On-line engine blitz (policy poll)

Discussion of chess software programming and technical issues.

Moderators: hgm, Dann Corbit, Harvey Williamson

Should multiple engine copies be allowed in the monthly blitz tourney

Under no condition
12
35%
Just to make an even number of participants
6
18%
Only if one of them if running on Raspberry Pi
8
24%
Already if one use >8x as many cores
2
6%
Even old ancestors are allowed on the same hardware
6
18%
 
Total votes: 34

User avatar
sje
Posts: 4675
Joined: Mon Mar 13, 2006 7:43 pm

Wattage classes

Post by sje »

How about organizing an event with participants grouped by wattage requirements? A 10 W class would allow Raspberry Pi and BeagleBone hosts, a 25 W class would allow many notebooks, etc. Of course, entrants would need to observe the honor system.

----

I will enter Symbolic in one of your events after I add a few more items to the re-write and have it use XBoard protocol version two to test ICS operation. At present, the program is too weak to put up much of a fight:

Code: Select all

2015-08-23 100 1m+1s vs FairyMax 57-25-18 elo+115
2015-08-23 100 1m+1s vs Fruit    07-89-04 elo-402
2015-08-24 100 1m+1s vs tscp     73-16-11 elo+225
Henk
Posts: 7210
Joined: Mon May 27, 2013 10:31 am

Re: On-line engine blitz (policy poll)

Post by Henk »

Also if your program has a severe bug your program might demote to a lower group. But if the bug is repaired you are already demoted to a lower group and so you have to wait two months instead of one month for a revenge.
Joost Buijs
Posts: 1562
Joined: Thu Jul 16, 2009 10:47 am
Location: Almere, The Netherlands

Re: On-line engine blitz (policy poll)

Post by Joost Buijs »

Henk wrote:
Joost Buijs wrote:
hgm wrote:
I think the problem is exactly the opposite: the participant strength varies over a very wide range, and pairing a top engine against an average one is basically a waste of time, as the outcome is 99% certain. But due to the comparatively large number of rounds the top engines run out of reasonable opponents pretty fast, (given the black/white restrictions), so that such pairings have to be made.
The last few tournaments there were at least 10 or 12 (top) engines of comparable strength, and about the same number of weaker engines.

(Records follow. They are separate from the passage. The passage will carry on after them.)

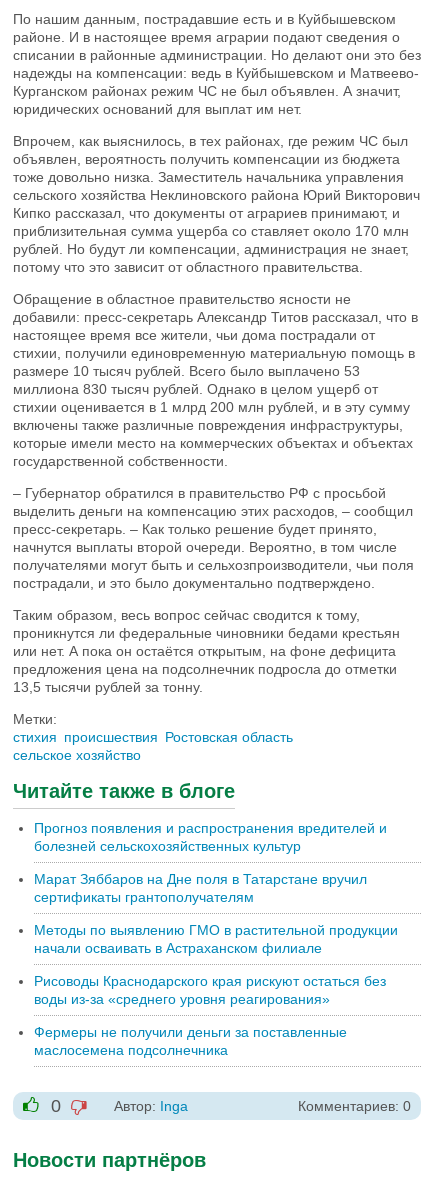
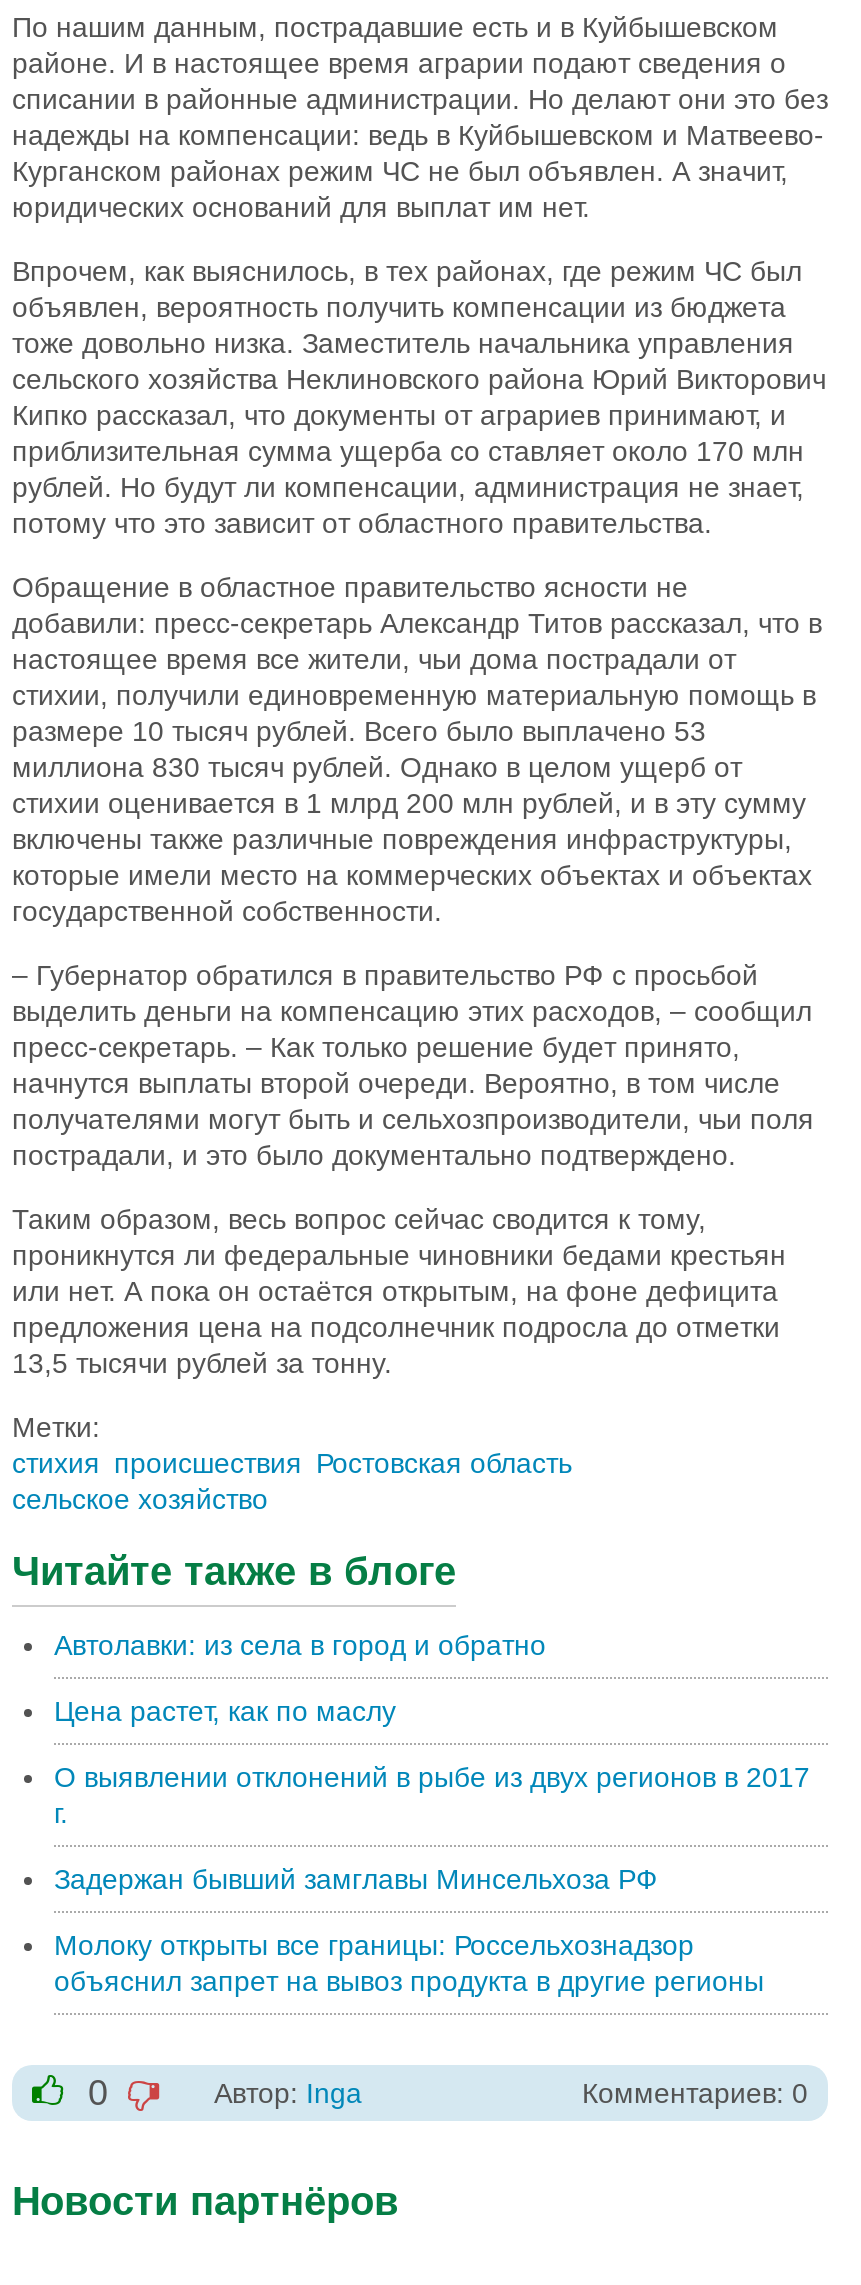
- Прогноз появления и распространения вредителей и
- болезней сельскохозяйственных культур
+ Автолавки: из села в город и обратно

- Марат Зяббаров на Дне поля в Татарстане вручил
- сертификаты грантополучателям
+ Цена растет, как по маслу

- Методы по выявлению ГМО в растительной продукции
- начали осваивать в Астраханском филиале
+ О выявлении отклонений в рыбе из двух регионов в 2017
+ г.

- Рисоводы Краснодарского края рискуют остаться без
- воды из-за «среднего уровня реагирования»
+ Задержан бывший замглавы Минсельхоза РФ

- Фермеры не получили деньги за поставленные
- маслосемена подсолнечника
+ Молоку открыты все границы: Россельхознадзор
+ объяснил запрет на вывоз продукта в другие регионы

I don't know anything about Swiss systems at all, but with this high number of participants would it not be possible to split the tournament into 2 groups, one for the stronger engines and one for the weaker ones?
This also gives you the opportunity to add some of the low level hardware engines to the 2nd group.
I guess it would not involve much extra work for the admin because most of it is handled by mamer anyway.

It seems logical to me that a Swiss tournament can only give a reasonable outcome with respect to ranking when the participants are of comparable strength.
If you only want to determine who is the strongest then it doesn't matter of course.
Even 2 groups may not be enough. But I also do not like to play against chess engines that give away pieces almost instantly. Even there is a difference between bad playing and very bad playing engines.
Playing against engines that play give away chess is of no use at all.
I don't mind playing a weaker engine as long as it looks like a reasonable game of chess.

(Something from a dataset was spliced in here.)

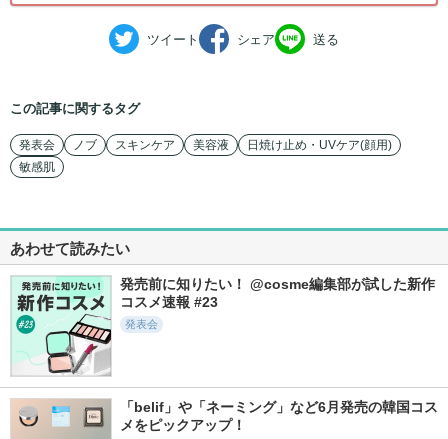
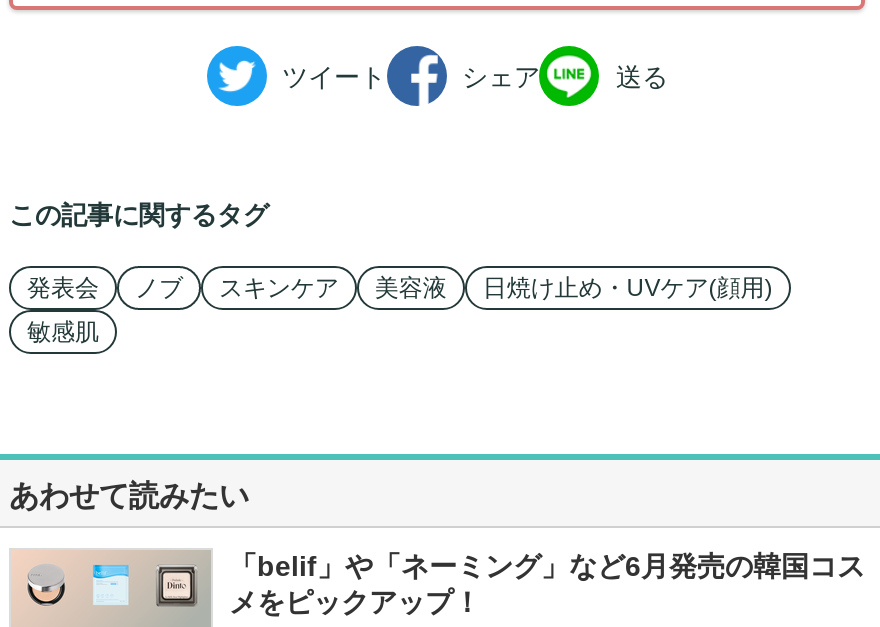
- [image]
- 発売前に知りたい！ @cosme編集部が試した新作
- コスメ速報 #23
- 発表会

I saw on many occasions that the final Swiss ranking after the tournament has finished is way off from what you would expect.
For instance when you have engines with a higher number of points than engines which have a much higher TPR.
Maybe the mamer pairing algorithm is not up to standards, but I think this happens because the spread in playing strength is too large.
User avatar
sje
Posts: 4675
Joined: Mon Mar 13, 2006 7:43 pm

Re: On-line engine blitz (policy poll)

Post by sje »

The first round of a Swiss event usually sorts the entrants into upper and lower halves fairly well. So having one big event vs two split events just means one extra round for a roughly equal confidence level of rank establishment.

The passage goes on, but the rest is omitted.